Family tree of the Imerina monarchs and consorts.

This article lists the Imerina monarchs, from the earliest origins of the Merina monarchy until the French conquest of the Kingdom of Imerina during the Second Madagascar expedition.

==Early monarchs in the Merina line==
Below is a list of the line of Merina monarchs that ruled in the Central Highlands of Madagascar and from whom were issued the first true monarchs of a united Madagascar in the 19th century.

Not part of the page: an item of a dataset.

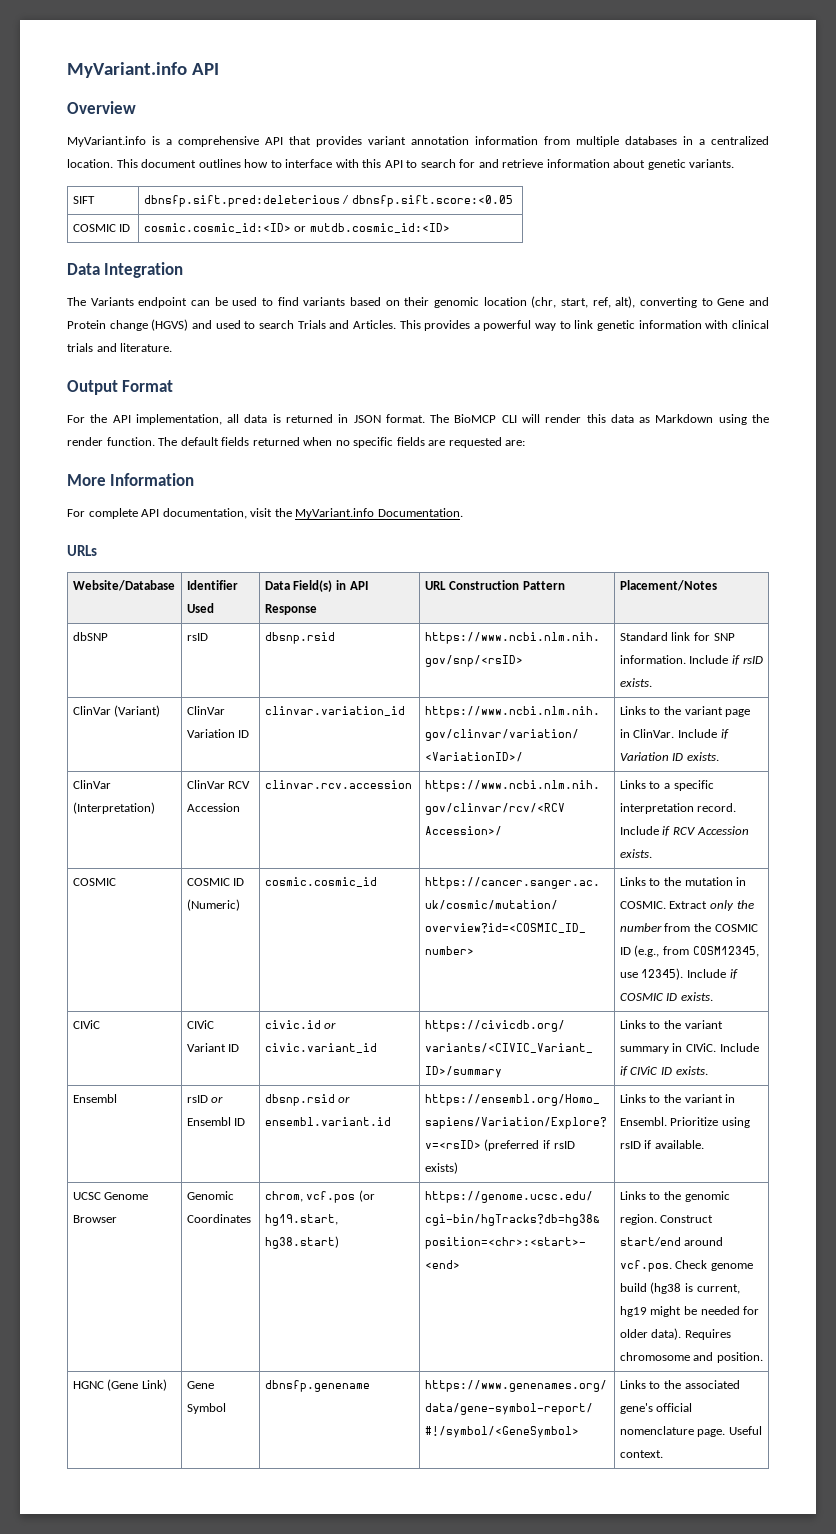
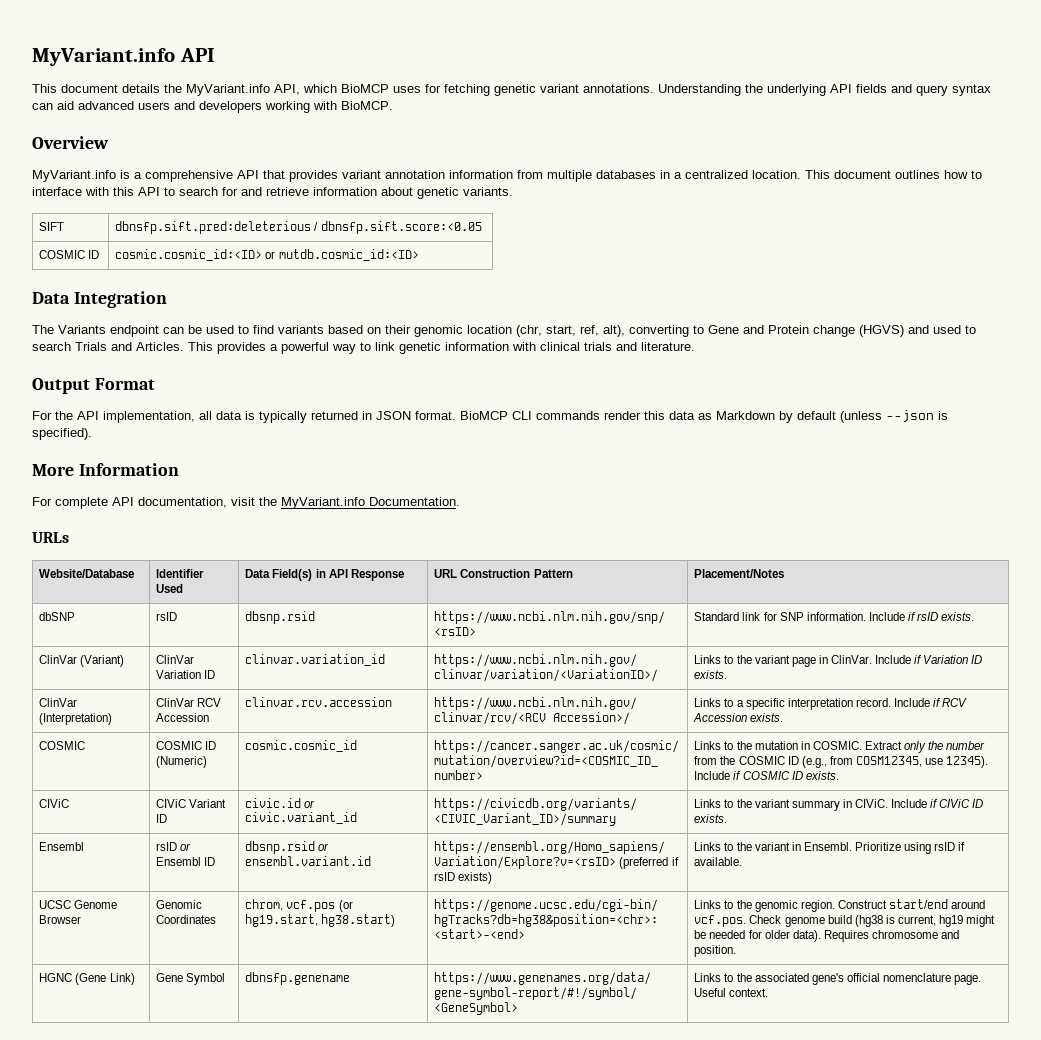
+ This document details the MyVariant.info API, which BioMCP uses for fetching genetic variant annotations. Understanding the underlying API fields and query syntax can aid advanced users and developers working with BioMCP.
- For the API implementation, all data is returned in JSON format.
+ For the API implementation, all data is typically returned in JSON format.
- The BioMCP CLI will render this data as Markdown using the render function. The default fields returned when no specific fields are requested are:
+ BioMCP CLI commands render this data as Markdown by default (unless --json is specified).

Before the uniting of Madagascar, succession was based on the current monarch's designation of an heir, typically from among their own children. As such, the list below represents a direct genealogical line from the last 19th-century queen of Madagascar to some of the earliest known rulers identified in the 15th century or before. Prior to the 16th century, detailed information about the names and dates of Merina rulers becomes less consistent. Genealogy in this early period are derived primarily from oral history, while later names and dates are verifiable from primary sources. These combined sources provide the following list of Merina rulers preceding Andrianampoinimerina's unification of Imerina in the Central Highlands and his son Radama I's successful conquest of the majority of Madagascar, bringing the island under his rule.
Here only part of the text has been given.